Towards this end, the State shall provide for a more responsive and accountable local government structure
instituted through a system of decentralization whereby local government units shall be given more powers,
authority, responsibilities, and resources. The process of decentralization shall proceed from the national
government to the local government units. . . .
Its motion for reconsideration having been denied by the trial court in its 4 May 1995 order, the petitioner filed the
instant petition based on the following assignment of errors:
I RESPONDENT JUDGE ERRED IN FAILING TO RULE THAT THE PETITIONER IS VESTED WITH
GOVERNMENT POWERS AND FUNCTIONS WHICH PLACE IT IN THE SAME CATEGORY AS AN
INSTRUMENTALITY OR AGENCY OF THE GOVERNMENT.

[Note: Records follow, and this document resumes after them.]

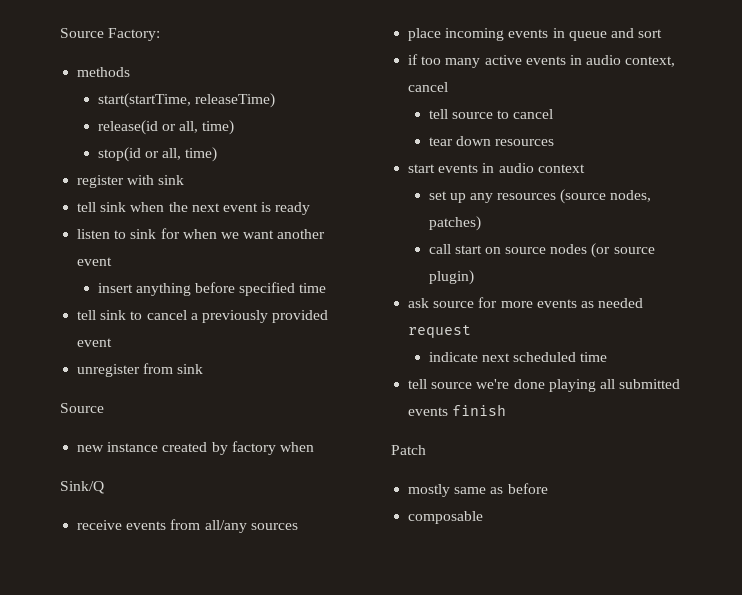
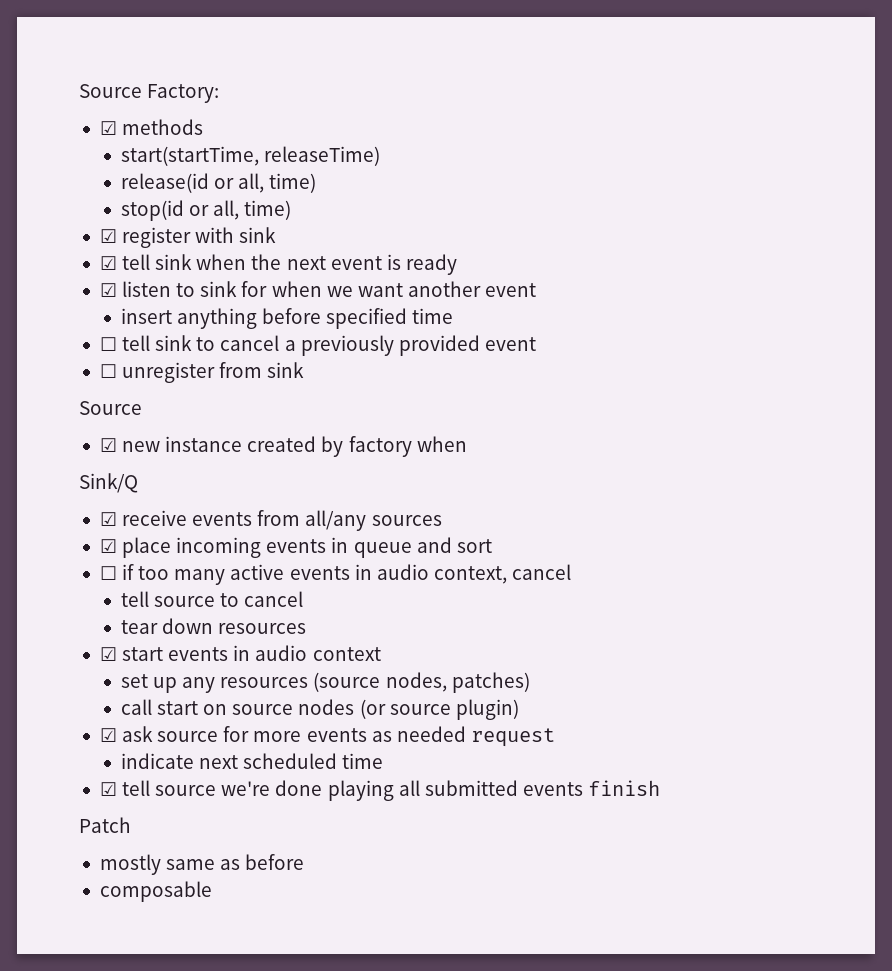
(161, 34) none -> [99,121,117,135] ☑
(218, 154) none -> [99,229,117,243] ☑
(185, 180) none -> [99,256,117,270] ☑
(311, 208) none -> [99,283,117,297] ☑
(327, 288) none -> [99,337,117,351] ☐
(113, 342) none -> [99,364,117,378] ☐
(104, 408) none -> [99,438,117,452] ☑
(104, 487) none -> [99,512,117,526] ☑
(298, 526) none -> [99,539,117,553] ☑
(663, 33) none -> [99,566,117,580] ☐
(554, 142) none -> [99,647,117,661] ☑
(474, 277) none -> [99,728,117,742] ☑
(608, 357) none -> [99,782,117,796] ☑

II RESPONDENT JUDGE ERRED IN RULING THAT PETITIONER IS LIABLE TO PAY REAL PROPERTY
TAXES TO THE CITY OF CEBU.
Anent the first assigned error, the petitioner asserts that although it is a government-owned or controlled
corporation it is mandated to perform functions in the same category as an instrumentality of Government. An
instrumentality of Government is one created to perform governmental functions primarily to promote certain
aspects of the economic life of the people. Considering its task "not merely to efficiently operate and manage the
Mactan-Cebu International Airport, but more importantly, to carry out the Government policies of promoting and
developing the Central Visayas and Mindanao regions as centers of international trade and tourism, and
accelerating the development of the means of transportation and communication in the country," and that it is an
attached agency of the Department of Transportation and Communication (DOTC), the petitioner "may stand in
[sic] the same footing as an agency or instrumentality of the national government." Hence, its tax exemption
privilege under Section 14 of its Charter "cannot be considered withdrawn with the passage of the Local
Government Code of 1991 (hereinafter LGC) because Section 133 thereof specifically states that the taxing powers
MCIAA v. Marcos G.R. No. 120082 4 of 11

of local government units shall not extend to the levy of taxes of fees or charges of any kind on the national
government its agencies and instrumentalities."

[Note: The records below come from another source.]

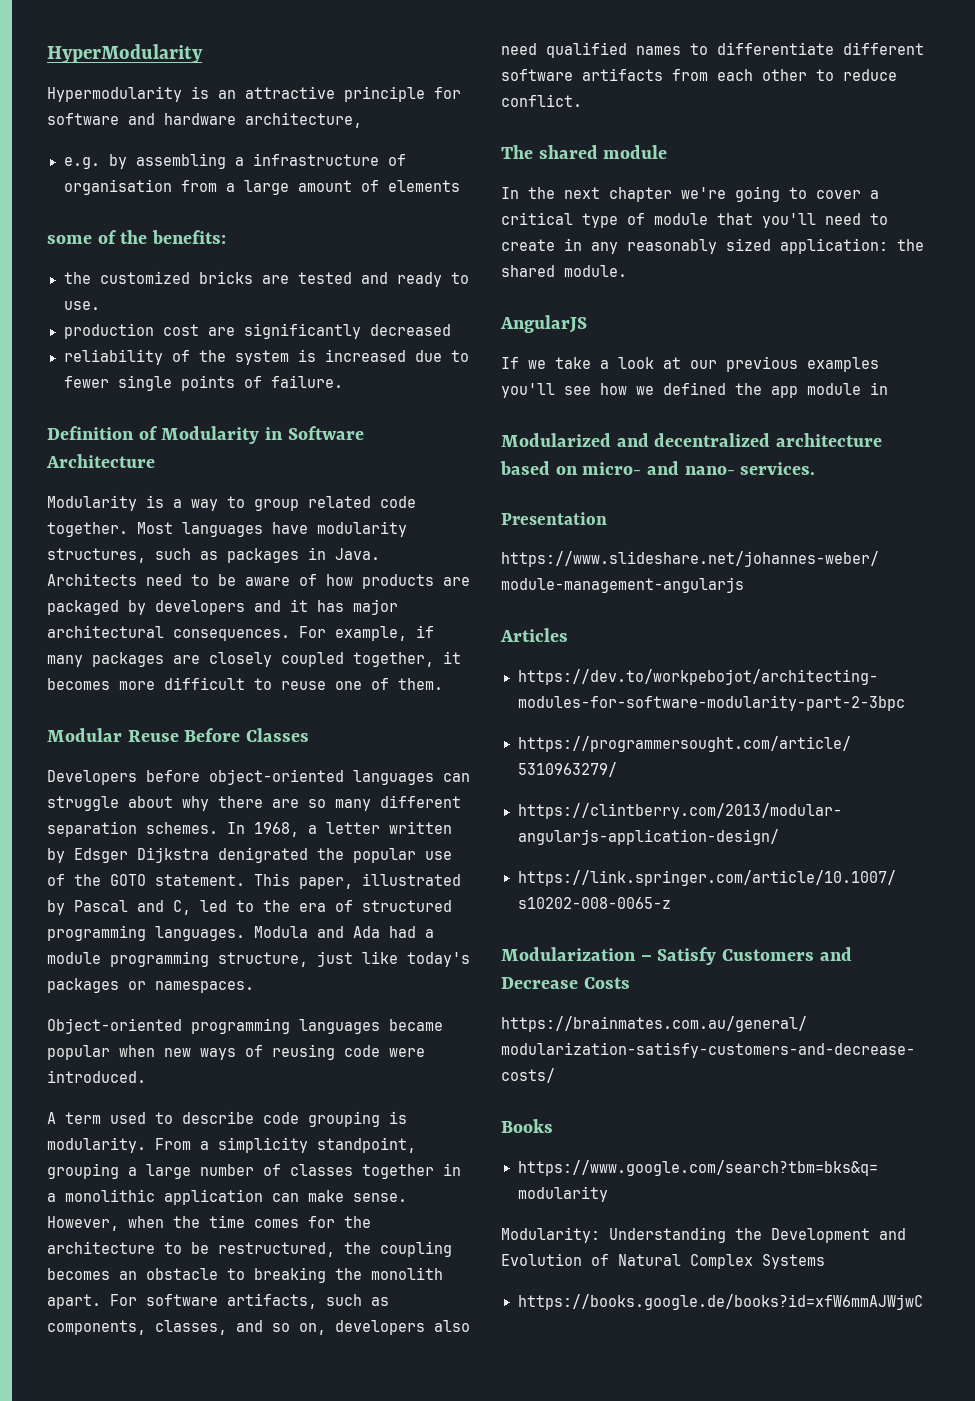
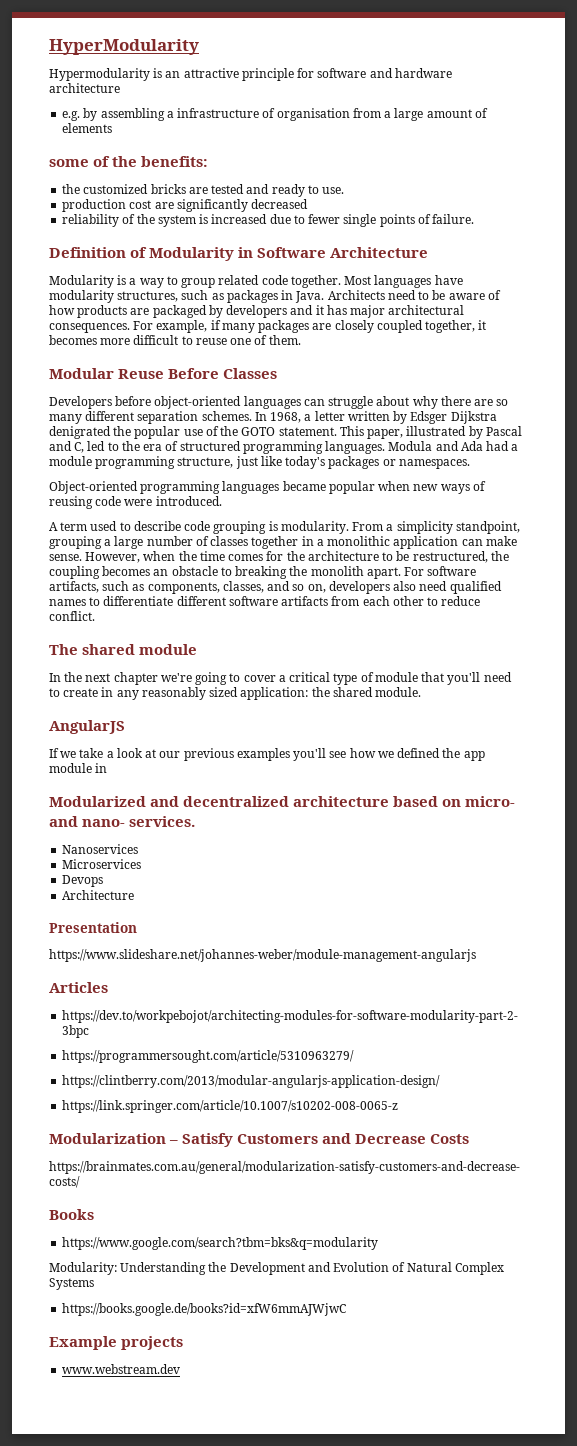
[245,112,362,128] architecture, -> [49,83,120,93] architecture
(816, 468) none -> [62,844,139,854] [62,859,142,869] [62,875,104,887] [62,890,135,900] // Nanoservices // Microservices // Devops // Architecture
(923, 1302) none -> [49,1336,184,1350] [62,1364,181,1374] // Example projects // www.webstream.dev

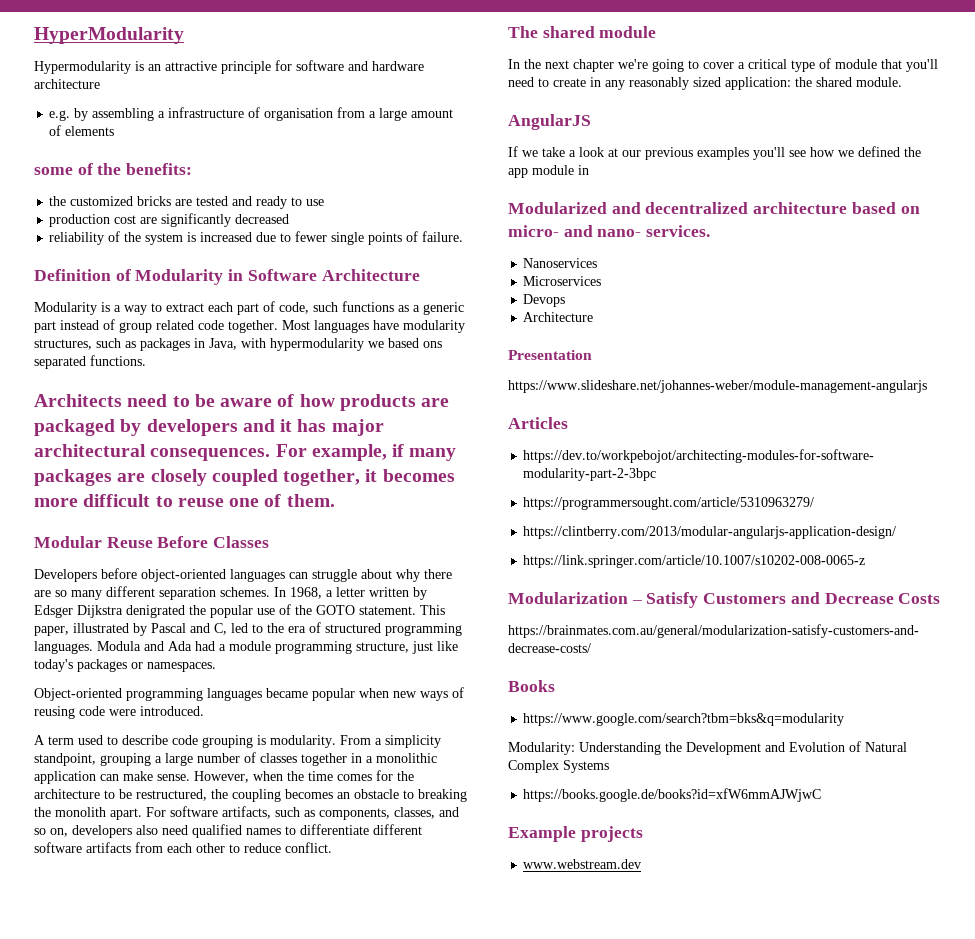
[322,187,345,194] use. -> [306,199,325,206] use
(178, 280) none -> [166,301,464,315] [34,319,115,333] extract each part of code, such functions as a generic part instead of
[295,291,325,303] Java. -> [209,338,442,351] [34,355,146,369] Java, with hypermodularity we based ons separated functions. //

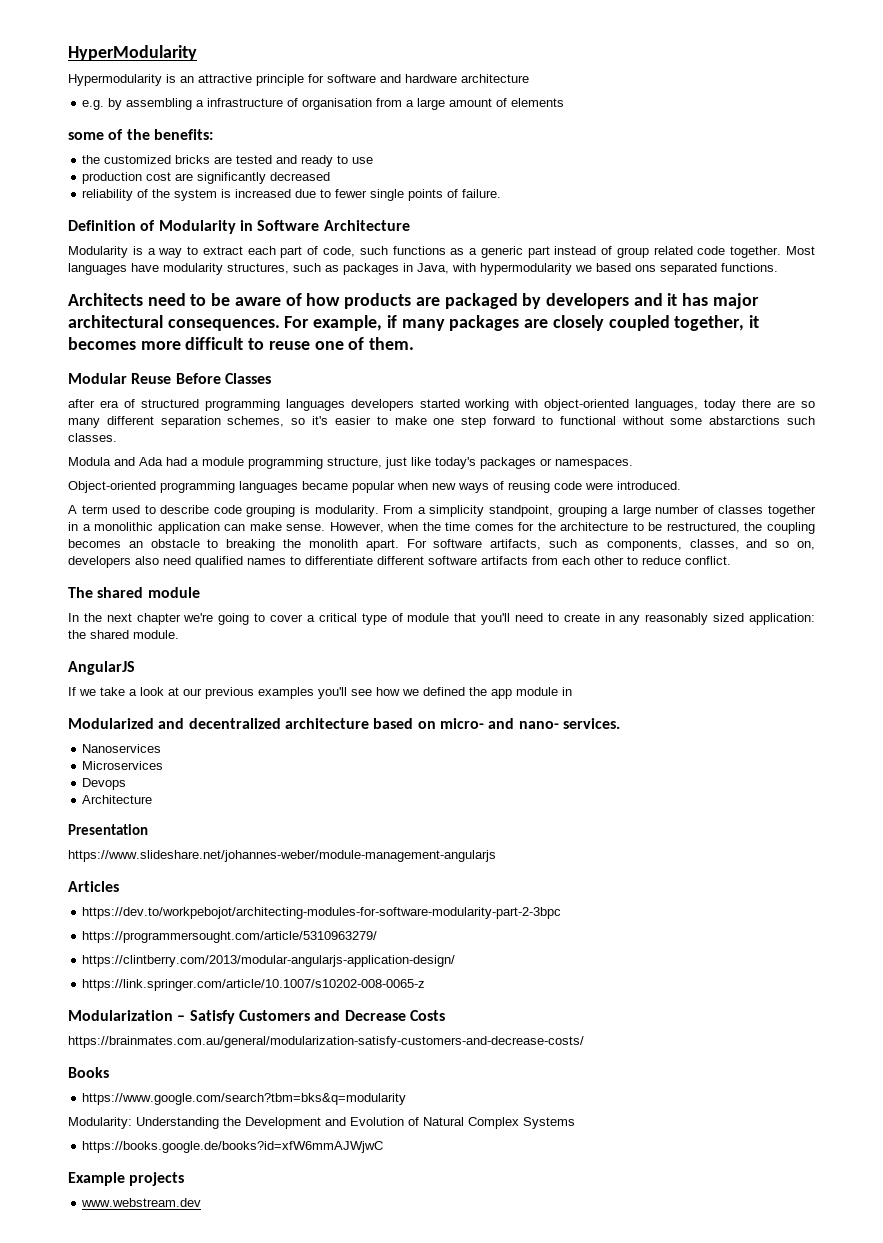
[34,568,420,582] Developers before object-oriented languages can struggle about why -> [68,399,737,411] after era of structured programming languages developers started working with object-oriented languages, today
[220,587,427,600] [34,604,445,618] [34,622,462,636] [34,641,93,654] schemes. In 1968, a letter written by Edsger Dijkstra denigrated the popular use of the GOTO statement. This paper, illustrated by Pascal and C, led to the era of structured programming languages. -> [227,416,816,428] [68,433,117,442] schemes, so it's easier to make one step forward to functional without some abstarctions such classes. //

As to the second assigned error, the petitioner contends that being an instrumentality of the National Government,
respondent City of Cebu has no power nor authority to impose realty taxes upon it in accordance with the aforesaid
Section 133 of the LGC, as explained in Basco vs. Philippine Amusement and Gaming Corporation;
Local governments have no power to tax instrumentalities of the National Government. PAGCOR is a government
owned or controlled corporation with an original character, PD 1869. All its shares of stock are owned by the
National Government. . . .
PAGCOR has a dual role, to operate and regulate gambling casinos. The latter joke is governmental, which places
it in the category of an agency or instrumentality of the Government. Being an instrumentality of the Government,
PAGCOR should be and actually is exempt from local taxes. Otherwise, its operation might be burdened, impeded
or subjected to control by a mere Local government.
The states have no power by taxation or otherwise, to retard, impede, burden or in any manner control the
operation of constitutional laws enacted by Congress to carry into execution the powers vested in the federal
government. (McCulloch v. Maryland, 4 Wheat 316, 4 L Ed. 579).

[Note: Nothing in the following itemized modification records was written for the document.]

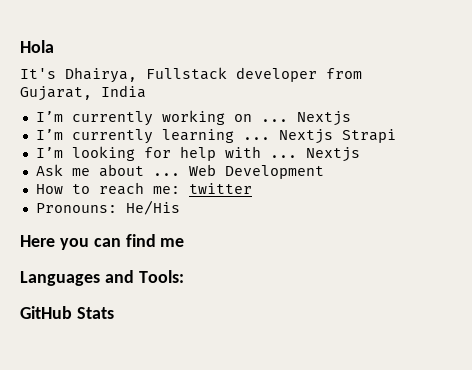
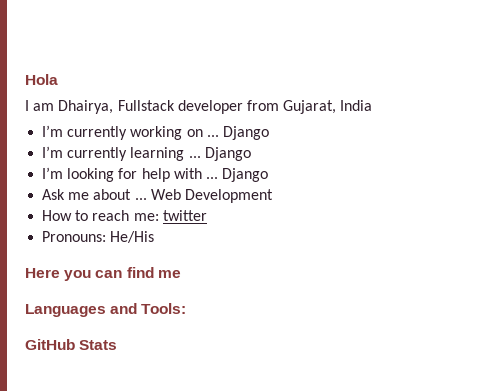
[20,68,56,79] It's -> [25,100,55,111] I am
[296,111,351,126] Nextjs -> [222,126,269,140] Django
[278,129,396,144] Nextjs Strapi -> [204,147,251,161] Django
[305,147,360,162] Nextjs -> [222,168,269,182] Django

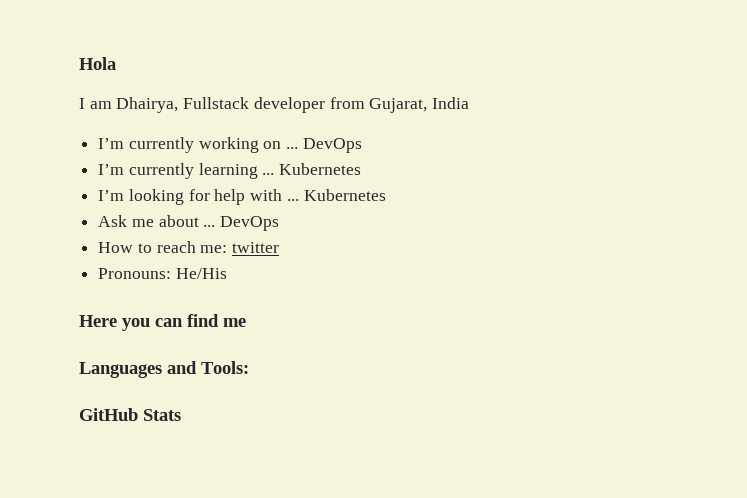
[222,126,269,140] Django -> [302,138,362,153] DevOps
[204,147,251,161] Django -> [279,163,362,175] Kubernetes
[222,168,269,182] Django -> [303,189,386,201] Kubernetes
[150,189,273,203] Web Development -> [220,216,280,231] DevOps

This doctrine emanates from the "supremacy" of the National Government over local government.
Justice Holmes, speaking for the Supreme Court, make references to the entire absence of power on the part of the
States to touch, in that way (taxation) at least, the instrumentalities of the United States (Johnson v. Maryland, 254
US 51) and it can be agreed that no state or political subdivision can regulate a federal instrumentality in such a
way as to prevent it from consummating its federal responsibilities, or even to seriously burden it in the
accomplishment of them. (Antieau Modern Constitutional Law, Vol. 2, p. 140)
Otherwise mere creature of the State can defeat National policies thru extermination of what local authorities may
perceive to be undesirable activities or enterprise using the power to tax as "a toll for regulation" (U.S. v. Sanchez,
340 US 42). The power to tax which was called by Justice Marshall as the "power to destroy" (McCulloch v.
Maryland, supra) cannot be allowed to defeat an instrumentality or creation of the very entity which has the
inherent power to wield it. (Emphasis supplied)
It then concludes that the respondent Judge "cannot therefore correctly say that the questioned provisions of the
Code do not contain any distinction between a governmental function as against one performing merely proprietary
ones such that the exemption privilege withdrawn under the said Code would apply to all government
corporations." For it is clear from Section 133, in relation to Section 234, of the LGC that the legislature meant to
exclude instrumentalities of the national government from the taxing power of the local government units.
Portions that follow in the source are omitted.